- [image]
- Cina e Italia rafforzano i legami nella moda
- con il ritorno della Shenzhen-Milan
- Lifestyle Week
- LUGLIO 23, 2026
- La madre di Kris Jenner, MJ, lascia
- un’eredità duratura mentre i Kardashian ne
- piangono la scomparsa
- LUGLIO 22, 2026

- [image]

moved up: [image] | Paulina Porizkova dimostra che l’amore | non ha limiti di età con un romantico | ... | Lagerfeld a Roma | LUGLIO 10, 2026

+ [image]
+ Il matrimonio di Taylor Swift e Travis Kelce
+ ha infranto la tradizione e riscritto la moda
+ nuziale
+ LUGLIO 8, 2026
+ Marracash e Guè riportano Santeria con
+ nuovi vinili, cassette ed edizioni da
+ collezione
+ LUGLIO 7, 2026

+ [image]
——
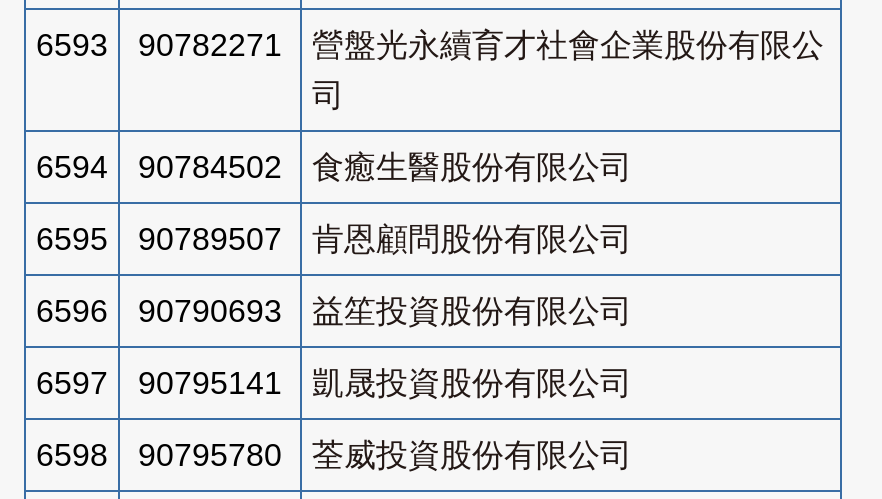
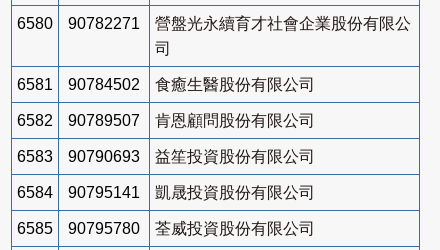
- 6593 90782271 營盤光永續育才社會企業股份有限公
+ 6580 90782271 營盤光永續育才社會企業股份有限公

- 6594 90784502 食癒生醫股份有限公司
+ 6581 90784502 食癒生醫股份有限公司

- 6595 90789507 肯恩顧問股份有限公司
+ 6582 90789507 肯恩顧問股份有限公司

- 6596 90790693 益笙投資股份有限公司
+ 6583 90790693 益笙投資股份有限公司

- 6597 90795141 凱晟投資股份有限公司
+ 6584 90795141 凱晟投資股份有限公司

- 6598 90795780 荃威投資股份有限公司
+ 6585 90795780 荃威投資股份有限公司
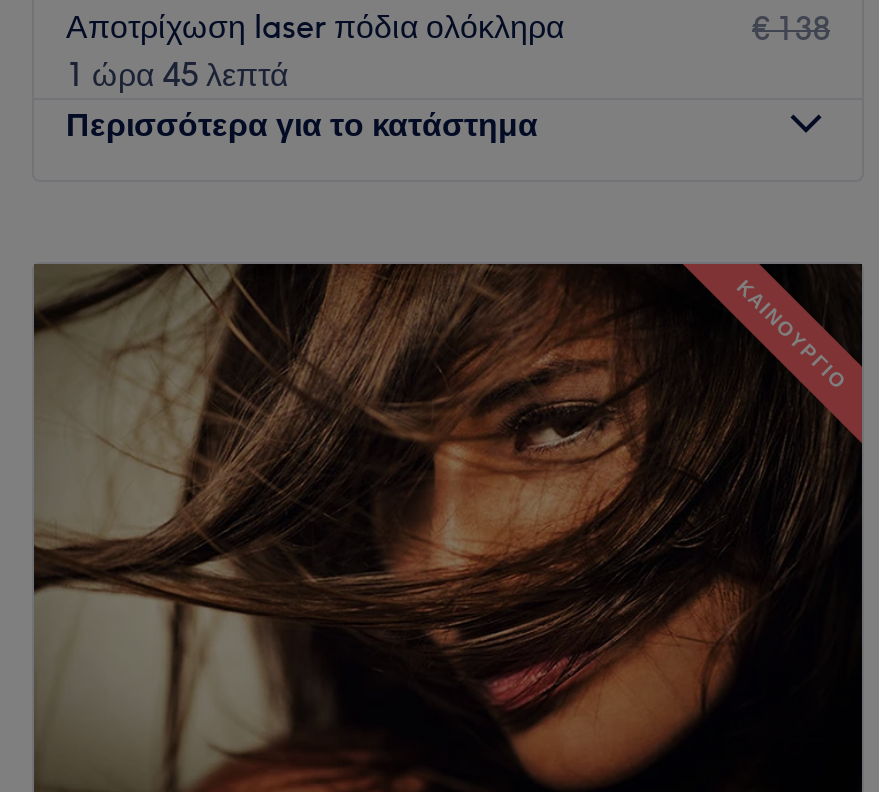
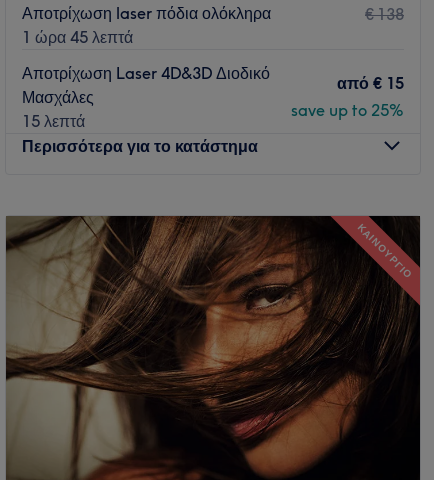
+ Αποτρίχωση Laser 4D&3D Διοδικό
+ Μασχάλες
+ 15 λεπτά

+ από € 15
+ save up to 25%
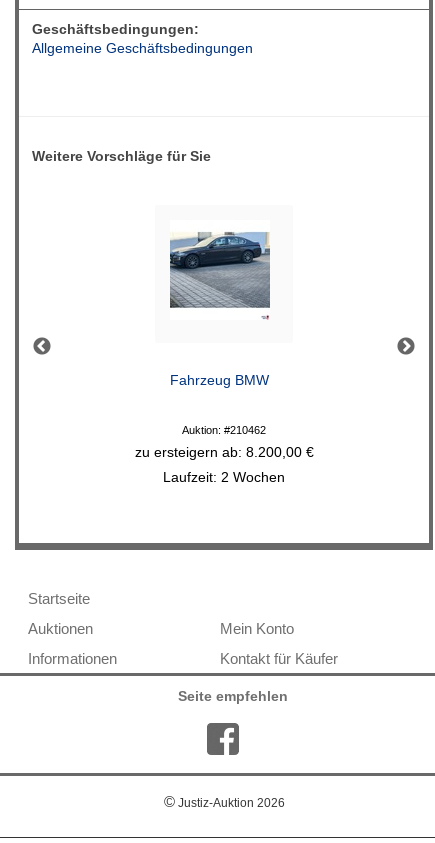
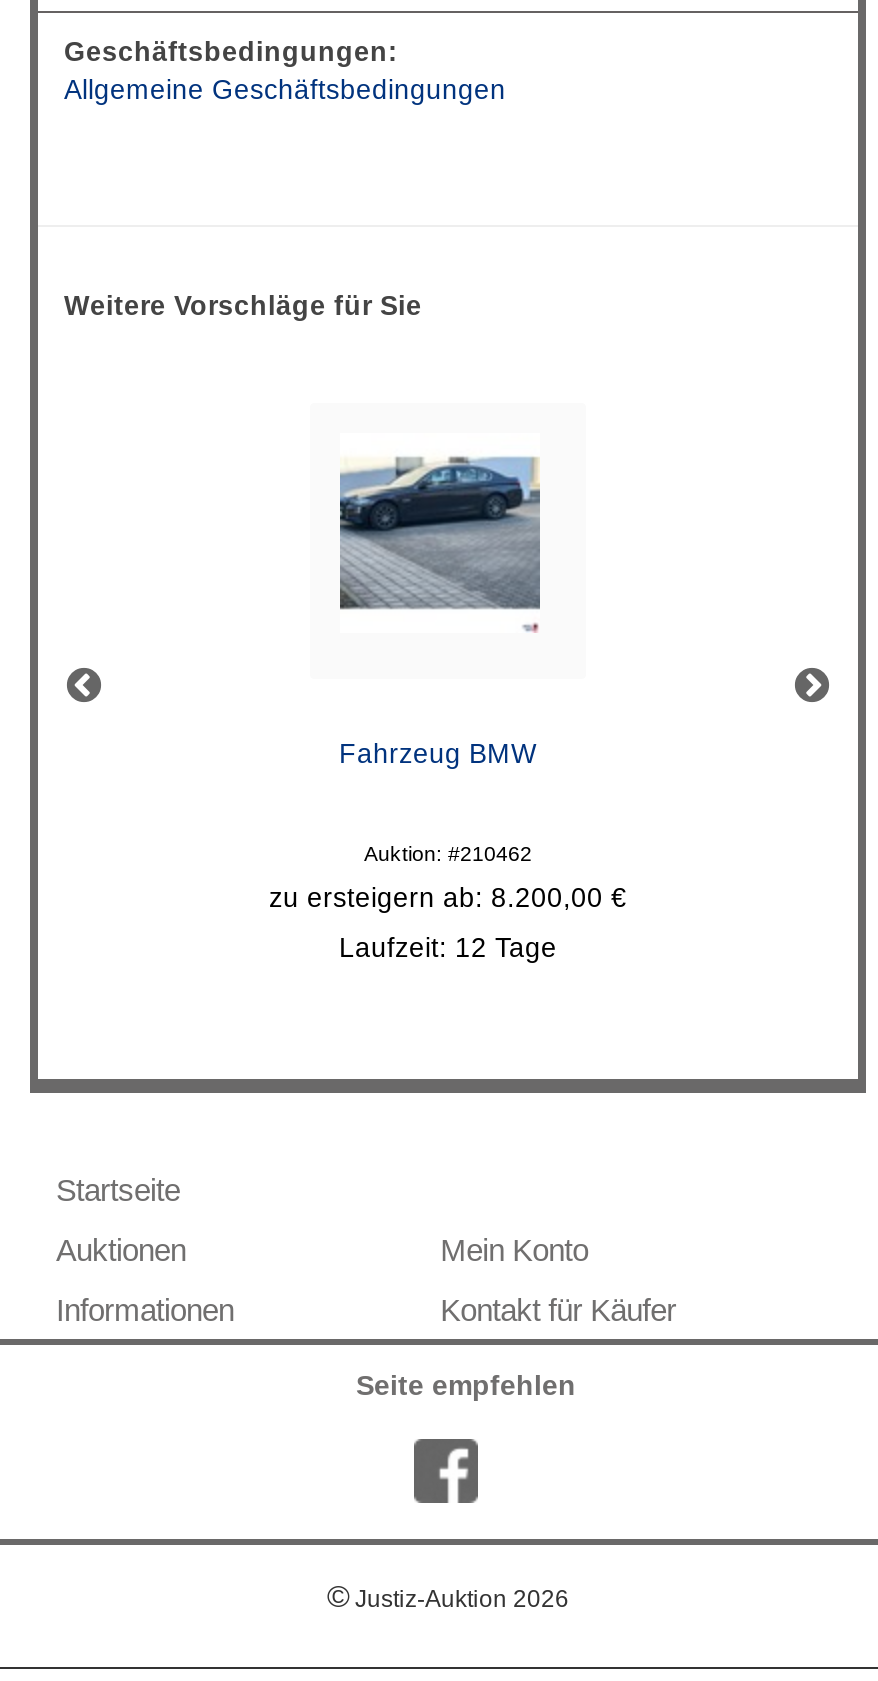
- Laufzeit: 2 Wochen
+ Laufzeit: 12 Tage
——
Instructions to follow: Wherever the word "凱晟投資股份有限公司" turns up in the records above, copy the line that holds it.

Task answer:
- 6597 90795141 凱晟投資股份有限公司
+ 6584 90795141 凱晟投資股份有限公司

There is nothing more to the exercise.